» **Material for this exercise**:

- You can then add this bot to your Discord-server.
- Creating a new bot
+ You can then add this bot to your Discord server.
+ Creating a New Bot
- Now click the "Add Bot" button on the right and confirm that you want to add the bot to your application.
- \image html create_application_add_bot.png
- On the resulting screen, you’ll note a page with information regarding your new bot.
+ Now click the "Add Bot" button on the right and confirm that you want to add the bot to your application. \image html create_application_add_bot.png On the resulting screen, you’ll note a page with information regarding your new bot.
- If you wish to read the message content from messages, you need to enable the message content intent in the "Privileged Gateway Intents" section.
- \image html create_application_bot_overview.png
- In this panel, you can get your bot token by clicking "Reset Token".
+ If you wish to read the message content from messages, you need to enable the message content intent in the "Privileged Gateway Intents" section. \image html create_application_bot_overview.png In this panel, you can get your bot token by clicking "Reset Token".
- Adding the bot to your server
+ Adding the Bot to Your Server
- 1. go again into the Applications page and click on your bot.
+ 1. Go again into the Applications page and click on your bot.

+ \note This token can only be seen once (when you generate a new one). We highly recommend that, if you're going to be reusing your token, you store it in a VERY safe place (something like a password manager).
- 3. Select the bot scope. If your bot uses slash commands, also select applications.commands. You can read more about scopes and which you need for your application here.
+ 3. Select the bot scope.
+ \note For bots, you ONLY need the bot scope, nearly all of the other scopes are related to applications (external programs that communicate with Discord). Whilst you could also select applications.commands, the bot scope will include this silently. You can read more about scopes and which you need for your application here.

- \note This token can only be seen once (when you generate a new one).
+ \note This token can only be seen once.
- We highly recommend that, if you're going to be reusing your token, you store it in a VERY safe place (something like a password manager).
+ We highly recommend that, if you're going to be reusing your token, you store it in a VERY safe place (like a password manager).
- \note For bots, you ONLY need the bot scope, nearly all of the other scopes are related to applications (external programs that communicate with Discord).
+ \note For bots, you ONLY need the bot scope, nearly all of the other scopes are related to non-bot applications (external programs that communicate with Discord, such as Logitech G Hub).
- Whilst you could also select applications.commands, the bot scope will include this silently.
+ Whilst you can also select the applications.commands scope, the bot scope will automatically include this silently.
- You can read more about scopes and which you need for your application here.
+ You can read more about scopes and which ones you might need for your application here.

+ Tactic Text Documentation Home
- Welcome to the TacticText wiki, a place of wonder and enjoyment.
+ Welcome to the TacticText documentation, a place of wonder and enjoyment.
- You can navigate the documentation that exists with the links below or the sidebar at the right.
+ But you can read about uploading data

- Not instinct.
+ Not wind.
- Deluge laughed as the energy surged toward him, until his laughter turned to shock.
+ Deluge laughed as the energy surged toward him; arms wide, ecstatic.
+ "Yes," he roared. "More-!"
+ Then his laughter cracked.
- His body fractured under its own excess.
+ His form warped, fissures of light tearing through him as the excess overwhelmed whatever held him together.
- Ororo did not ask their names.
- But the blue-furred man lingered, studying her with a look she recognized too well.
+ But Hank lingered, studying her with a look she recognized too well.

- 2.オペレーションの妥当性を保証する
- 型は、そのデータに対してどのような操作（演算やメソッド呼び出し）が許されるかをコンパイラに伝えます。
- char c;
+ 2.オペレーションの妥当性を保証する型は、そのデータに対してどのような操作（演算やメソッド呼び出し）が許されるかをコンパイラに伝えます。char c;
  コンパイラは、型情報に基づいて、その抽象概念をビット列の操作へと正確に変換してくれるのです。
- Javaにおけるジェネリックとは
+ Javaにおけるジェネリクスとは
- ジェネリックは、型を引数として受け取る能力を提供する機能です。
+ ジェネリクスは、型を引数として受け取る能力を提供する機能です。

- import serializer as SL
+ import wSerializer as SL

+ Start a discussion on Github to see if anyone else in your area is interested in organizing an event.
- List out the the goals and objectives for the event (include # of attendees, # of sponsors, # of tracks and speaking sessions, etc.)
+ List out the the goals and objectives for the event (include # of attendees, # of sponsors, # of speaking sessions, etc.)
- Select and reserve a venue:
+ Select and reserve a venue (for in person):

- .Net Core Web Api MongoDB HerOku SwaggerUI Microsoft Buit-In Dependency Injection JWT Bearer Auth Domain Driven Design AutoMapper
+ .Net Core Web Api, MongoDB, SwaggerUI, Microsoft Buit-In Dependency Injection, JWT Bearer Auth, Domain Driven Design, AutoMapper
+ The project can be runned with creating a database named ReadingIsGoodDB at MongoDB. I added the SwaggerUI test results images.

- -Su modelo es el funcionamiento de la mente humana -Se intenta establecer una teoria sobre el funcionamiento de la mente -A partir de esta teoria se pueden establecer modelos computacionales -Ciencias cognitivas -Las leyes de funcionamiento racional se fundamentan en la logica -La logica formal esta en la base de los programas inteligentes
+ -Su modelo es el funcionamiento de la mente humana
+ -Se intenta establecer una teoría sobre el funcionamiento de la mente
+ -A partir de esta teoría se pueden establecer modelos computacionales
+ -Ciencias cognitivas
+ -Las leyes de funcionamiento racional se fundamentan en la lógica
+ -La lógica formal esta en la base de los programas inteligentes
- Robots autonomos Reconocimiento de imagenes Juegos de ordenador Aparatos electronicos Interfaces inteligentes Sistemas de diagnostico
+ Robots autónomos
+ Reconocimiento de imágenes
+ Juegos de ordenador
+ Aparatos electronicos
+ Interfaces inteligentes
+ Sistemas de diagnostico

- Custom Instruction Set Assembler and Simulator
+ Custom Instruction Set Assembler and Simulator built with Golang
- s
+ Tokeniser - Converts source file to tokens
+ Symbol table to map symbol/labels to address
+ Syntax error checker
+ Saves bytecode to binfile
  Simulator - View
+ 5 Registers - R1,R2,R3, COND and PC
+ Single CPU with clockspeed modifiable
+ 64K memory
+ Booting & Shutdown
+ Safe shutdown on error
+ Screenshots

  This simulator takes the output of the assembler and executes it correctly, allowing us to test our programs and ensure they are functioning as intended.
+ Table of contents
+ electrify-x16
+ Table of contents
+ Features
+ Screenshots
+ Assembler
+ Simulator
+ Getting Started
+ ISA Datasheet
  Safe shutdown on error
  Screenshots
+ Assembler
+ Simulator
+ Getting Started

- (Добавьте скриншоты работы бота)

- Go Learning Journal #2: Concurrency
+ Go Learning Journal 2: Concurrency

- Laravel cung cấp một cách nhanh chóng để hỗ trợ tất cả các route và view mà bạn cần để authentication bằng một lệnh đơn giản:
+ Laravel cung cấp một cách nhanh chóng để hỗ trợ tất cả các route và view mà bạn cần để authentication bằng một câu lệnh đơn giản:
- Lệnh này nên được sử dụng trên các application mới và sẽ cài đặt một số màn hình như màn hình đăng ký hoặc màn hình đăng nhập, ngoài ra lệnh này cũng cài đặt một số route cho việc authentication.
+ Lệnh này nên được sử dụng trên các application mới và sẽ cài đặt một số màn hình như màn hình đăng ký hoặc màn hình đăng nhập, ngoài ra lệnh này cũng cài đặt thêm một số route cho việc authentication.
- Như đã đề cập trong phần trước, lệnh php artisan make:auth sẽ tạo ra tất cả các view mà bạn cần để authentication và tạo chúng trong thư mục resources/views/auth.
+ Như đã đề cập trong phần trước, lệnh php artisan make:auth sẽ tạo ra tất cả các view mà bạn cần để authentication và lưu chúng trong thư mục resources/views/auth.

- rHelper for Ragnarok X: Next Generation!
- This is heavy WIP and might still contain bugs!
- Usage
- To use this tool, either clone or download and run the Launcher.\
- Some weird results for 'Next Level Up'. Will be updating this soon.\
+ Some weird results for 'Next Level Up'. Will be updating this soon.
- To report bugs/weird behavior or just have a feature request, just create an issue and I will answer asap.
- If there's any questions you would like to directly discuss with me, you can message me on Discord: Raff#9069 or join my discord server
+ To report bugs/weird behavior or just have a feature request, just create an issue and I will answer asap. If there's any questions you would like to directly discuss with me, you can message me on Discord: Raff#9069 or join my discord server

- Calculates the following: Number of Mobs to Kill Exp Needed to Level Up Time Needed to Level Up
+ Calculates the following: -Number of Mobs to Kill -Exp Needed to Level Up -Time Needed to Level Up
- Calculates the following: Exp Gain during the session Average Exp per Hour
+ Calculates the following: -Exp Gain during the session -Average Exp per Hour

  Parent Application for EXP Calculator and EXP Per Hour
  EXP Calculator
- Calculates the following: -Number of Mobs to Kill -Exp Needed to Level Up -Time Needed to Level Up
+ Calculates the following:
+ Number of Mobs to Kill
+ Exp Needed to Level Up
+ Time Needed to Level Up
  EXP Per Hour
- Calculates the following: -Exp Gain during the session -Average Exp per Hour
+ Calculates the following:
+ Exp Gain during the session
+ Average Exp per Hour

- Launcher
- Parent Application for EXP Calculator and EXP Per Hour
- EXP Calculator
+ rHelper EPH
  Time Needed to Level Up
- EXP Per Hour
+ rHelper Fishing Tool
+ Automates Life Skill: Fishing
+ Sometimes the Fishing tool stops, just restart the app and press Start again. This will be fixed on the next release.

» **Exercise details**: Go through the records above and return every line that holds the string "excess".

» **Answer to this exercise**:
- His body fractured under its own excess.
+ His form warped, fissures of light tearing through him as the excess overwhelmed whatever held him together.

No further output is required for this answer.